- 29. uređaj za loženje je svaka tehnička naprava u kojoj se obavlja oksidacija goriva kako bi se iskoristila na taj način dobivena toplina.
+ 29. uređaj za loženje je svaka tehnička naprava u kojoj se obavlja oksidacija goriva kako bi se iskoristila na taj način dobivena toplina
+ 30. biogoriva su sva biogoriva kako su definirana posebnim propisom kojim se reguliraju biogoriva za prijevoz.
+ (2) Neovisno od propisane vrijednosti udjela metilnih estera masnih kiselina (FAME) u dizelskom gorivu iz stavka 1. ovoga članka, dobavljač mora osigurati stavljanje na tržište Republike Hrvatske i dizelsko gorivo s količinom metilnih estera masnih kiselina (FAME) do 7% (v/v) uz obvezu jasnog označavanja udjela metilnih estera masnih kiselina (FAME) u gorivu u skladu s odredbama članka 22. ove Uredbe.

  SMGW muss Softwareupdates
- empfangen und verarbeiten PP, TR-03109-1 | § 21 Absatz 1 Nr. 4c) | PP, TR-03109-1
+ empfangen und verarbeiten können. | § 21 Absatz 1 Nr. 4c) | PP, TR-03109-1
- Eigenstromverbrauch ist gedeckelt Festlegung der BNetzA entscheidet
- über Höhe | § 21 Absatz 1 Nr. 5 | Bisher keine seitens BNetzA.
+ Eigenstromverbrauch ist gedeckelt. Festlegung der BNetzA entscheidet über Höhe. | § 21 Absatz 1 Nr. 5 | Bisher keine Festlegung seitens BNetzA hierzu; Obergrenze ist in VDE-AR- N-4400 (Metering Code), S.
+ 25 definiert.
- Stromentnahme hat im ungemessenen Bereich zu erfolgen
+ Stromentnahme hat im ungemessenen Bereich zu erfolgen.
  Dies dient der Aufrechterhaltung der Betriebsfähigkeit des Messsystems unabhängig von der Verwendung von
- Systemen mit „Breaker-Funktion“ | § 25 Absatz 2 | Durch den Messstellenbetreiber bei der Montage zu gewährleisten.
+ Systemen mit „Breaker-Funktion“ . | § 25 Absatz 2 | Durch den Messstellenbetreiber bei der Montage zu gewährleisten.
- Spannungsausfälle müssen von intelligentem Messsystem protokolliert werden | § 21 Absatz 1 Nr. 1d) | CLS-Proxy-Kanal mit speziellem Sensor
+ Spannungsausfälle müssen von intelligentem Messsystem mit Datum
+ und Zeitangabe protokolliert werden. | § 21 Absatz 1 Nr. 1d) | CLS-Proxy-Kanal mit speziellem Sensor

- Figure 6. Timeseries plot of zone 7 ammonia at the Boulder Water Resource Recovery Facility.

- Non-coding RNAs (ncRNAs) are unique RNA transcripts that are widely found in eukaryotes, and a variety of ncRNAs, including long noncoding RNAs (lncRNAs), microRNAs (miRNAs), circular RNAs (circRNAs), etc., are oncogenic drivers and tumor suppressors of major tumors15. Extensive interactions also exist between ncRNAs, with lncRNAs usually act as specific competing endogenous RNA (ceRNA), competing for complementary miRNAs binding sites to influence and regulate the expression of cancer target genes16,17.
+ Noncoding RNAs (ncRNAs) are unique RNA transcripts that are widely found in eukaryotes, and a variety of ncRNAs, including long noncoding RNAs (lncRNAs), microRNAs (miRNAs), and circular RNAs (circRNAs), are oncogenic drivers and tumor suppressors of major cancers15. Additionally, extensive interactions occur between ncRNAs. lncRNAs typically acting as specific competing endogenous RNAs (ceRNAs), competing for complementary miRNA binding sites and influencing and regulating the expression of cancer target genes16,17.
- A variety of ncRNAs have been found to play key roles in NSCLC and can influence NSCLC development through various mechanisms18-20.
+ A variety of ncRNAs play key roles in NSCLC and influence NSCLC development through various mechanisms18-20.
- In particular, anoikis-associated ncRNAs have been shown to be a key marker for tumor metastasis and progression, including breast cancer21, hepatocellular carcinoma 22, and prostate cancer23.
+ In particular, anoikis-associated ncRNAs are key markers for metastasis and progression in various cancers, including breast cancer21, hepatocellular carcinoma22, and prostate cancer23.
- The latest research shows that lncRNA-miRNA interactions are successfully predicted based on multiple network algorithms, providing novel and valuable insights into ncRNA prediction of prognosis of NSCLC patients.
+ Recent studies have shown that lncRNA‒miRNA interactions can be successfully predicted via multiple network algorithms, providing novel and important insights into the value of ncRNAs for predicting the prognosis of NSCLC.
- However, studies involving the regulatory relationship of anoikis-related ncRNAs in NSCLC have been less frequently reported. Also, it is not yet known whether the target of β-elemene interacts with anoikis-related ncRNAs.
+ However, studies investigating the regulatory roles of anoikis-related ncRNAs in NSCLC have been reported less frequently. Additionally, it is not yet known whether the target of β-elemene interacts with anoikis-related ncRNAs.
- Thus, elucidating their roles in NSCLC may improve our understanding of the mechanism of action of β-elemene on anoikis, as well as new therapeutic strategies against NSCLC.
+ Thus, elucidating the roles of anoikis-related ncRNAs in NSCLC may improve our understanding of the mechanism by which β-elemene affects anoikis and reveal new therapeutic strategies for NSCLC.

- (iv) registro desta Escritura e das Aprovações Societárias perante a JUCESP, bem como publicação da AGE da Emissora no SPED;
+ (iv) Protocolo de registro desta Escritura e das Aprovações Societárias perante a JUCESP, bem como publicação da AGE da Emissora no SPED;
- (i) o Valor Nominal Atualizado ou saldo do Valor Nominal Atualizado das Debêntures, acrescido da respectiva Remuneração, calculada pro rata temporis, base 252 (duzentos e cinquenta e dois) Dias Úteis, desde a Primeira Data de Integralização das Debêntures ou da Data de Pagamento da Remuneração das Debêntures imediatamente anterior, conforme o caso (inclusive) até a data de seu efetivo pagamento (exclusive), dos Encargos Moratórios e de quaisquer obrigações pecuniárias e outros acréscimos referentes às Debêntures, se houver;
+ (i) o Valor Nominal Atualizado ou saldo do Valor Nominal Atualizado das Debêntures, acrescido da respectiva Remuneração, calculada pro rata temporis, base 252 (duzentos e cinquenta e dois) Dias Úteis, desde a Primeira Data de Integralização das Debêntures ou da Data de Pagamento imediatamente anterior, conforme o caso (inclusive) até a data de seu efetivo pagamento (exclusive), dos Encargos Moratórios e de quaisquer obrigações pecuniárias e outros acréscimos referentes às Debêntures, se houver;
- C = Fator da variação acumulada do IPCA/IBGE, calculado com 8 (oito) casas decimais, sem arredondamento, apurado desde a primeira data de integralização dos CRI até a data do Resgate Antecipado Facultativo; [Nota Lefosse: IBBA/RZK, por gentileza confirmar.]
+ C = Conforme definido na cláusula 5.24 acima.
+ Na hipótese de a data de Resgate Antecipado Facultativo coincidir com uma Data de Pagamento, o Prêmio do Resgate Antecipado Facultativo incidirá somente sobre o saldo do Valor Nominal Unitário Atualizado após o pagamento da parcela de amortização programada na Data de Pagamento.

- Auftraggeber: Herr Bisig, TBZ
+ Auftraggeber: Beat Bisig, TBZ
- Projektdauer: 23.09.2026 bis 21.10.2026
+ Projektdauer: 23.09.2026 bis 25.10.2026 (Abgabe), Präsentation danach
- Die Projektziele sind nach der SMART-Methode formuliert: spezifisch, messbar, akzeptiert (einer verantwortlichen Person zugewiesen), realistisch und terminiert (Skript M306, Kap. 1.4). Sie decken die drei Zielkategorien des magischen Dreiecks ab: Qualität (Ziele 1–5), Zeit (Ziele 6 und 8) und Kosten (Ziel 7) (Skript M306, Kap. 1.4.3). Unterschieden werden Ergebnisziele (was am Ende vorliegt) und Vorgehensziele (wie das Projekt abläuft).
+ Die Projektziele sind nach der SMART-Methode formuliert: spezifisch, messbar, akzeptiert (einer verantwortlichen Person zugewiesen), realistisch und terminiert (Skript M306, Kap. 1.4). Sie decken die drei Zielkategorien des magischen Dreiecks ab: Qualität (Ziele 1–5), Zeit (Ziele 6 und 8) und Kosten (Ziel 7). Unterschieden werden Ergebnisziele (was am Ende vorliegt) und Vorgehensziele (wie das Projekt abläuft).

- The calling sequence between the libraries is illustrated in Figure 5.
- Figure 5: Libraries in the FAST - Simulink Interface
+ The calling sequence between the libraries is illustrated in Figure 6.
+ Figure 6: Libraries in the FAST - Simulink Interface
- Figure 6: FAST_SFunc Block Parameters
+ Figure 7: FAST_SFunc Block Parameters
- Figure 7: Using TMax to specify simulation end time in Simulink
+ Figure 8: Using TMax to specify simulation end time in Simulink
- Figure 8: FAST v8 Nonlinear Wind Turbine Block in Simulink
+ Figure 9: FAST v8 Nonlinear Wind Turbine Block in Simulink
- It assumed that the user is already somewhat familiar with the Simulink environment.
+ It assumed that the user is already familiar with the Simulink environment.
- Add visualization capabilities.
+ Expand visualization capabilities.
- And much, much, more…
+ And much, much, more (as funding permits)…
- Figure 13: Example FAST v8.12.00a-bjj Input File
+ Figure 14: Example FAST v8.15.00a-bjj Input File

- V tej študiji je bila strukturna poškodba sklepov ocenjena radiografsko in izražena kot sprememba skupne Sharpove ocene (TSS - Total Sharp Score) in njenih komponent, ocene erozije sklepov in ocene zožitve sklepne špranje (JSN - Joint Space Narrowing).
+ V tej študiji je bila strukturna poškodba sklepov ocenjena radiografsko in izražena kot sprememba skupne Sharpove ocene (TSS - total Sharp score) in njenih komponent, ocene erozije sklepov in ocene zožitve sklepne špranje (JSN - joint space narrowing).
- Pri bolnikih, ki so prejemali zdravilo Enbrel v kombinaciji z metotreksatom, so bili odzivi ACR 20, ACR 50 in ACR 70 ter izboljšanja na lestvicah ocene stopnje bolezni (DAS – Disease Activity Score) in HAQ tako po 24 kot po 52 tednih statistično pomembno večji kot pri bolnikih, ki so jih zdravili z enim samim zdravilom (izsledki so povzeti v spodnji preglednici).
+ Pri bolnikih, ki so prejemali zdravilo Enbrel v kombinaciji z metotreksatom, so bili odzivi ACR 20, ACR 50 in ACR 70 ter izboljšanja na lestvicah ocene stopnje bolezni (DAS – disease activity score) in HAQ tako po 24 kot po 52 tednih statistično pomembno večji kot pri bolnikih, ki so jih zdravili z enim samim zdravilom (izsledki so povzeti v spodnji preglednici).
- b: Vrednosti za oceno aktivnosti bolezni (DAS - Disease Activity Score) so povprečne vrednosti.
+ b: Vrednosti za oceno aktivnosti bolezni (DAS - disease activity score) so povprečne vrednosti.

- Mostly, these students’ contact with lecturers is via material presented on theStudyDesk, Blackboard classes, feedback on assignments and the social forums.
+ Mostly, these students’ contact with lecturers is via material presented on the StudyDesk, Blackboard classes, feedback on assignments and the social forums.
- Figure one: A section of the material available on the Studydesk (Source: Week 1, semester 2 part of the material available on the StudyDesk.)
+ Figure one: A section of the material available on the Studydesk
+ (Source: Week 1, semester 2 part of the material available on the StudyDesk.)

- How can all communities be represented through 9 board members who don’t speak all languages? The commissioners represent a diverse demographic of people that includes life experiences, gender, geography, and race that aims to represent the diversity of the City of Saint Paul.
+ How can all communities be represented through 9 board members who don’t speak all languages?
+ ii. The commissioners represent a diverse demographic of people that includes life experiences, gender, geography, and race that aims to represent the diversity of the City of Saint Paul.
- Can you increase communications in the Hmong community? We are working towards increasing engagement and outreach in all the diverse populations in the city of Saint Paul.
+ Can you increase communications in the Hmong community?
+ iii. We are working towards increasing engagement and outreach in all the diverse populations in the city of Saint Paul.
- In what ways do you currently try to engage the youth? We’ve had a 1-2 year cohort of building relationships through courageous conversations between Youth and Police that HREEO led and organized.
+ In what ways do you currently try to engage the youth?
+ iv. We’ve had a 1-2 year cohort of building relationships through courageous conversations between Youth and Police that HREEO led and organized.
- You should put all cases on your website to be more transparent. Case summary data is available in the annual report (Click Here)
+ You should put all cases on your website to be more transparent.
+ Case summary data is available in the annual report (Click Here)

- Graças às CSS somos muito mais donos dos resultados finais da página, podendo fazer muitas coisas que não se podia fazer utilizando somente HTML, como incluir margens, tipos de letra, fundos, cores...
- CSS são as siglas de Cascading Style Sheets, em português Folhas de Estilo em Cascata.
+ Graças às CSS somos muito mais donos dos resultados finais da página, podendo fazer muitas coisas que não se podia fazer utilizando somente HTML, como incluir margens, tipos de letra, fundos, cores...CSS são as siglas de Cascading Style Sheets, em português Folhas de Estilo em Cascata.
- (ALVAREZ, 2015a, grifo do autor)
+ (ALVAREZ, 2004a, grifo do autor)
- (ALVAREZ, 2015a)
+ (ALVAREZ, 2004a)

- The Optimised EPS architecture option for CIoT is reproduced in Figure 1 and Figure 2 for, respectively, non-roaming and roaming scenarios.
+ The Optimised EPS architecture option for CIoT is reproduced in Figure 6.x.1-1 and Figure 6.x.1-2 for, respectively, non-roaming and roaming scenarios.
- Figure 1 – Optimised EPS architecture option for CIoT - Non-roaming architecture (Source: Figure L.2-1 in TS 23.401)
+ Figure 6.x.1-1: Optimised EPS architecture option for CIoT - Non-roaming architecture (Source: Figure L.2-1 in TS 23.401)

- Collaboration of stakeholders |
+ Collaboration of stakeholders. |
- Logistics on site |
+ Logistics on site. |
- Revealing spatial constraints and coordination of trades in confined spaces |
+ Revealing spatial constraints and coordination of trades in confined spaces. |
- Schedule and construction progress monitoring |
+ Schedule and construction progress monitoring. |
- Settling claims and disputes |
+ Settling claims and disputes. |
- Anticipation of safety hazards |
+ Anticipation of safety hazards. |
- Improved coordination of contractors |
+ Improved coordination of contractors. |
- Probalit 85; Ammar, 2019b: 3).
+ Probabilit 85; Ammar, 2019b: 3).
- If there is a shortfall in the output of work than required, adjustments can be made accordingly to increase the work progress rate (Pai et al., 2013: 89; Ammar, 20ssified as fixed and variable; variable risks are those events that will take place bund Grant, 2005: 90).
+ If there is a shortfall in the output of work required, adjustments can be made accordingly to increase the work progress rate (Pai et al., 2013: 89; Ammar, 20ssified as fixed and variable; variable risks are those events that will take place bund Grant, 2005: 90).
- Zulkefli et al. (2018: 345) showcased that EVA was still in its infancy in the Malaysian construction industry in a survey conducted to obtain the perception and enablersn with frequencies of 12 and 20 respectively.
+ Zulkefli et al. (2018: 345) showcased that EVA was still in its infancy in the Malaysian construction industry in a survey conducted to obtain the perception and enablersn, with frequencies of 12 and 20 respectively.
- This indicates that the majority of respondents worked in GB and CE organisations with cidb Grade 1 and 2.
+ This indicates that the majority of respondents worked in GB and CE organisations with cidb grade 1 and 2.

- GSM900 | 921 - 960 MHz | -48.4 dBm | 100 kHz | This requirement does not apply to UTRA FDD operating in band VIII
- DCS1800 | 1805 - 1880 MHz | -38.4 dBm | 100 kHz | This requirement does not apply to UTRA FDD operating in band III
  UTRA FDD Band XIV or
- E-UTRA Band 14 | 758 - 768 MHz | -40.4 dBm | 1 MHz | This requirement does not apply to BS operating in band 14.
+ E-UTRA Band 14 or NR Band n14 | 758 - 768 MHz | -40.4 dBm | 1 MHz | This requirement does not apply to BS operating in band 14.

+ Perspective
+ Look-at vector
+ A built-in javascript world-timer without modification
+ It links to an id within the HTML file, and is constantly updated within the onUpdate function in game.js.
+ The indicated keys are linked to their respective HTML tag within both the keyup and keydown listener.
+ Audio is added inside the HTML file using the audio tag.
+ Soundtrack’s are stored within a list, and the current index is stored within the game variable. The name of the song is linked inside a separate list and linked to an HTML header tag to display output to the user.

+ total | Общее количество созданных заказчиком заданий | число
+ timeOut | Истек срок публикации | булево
────
:: PROBLEM REQUIREMENTS ::
Go through the records above and copy every line with the word "siglas".

:: REPLY TO THE EXERCISE ::
- CSS são as siglas de Cascading Style Sheets, em português Folhas de Estilo em Cascata.
+ Graças às CSS somos muito mais donos dos resultados finais da página, podendo fazer muitas coisas que não se podia fazer utilizando somente HTML, como incluir margens, tipos de letra, fundos, cores...CSS são as siglas de Cascading Style Sheets, em português Folhas de Estilo em Cascata.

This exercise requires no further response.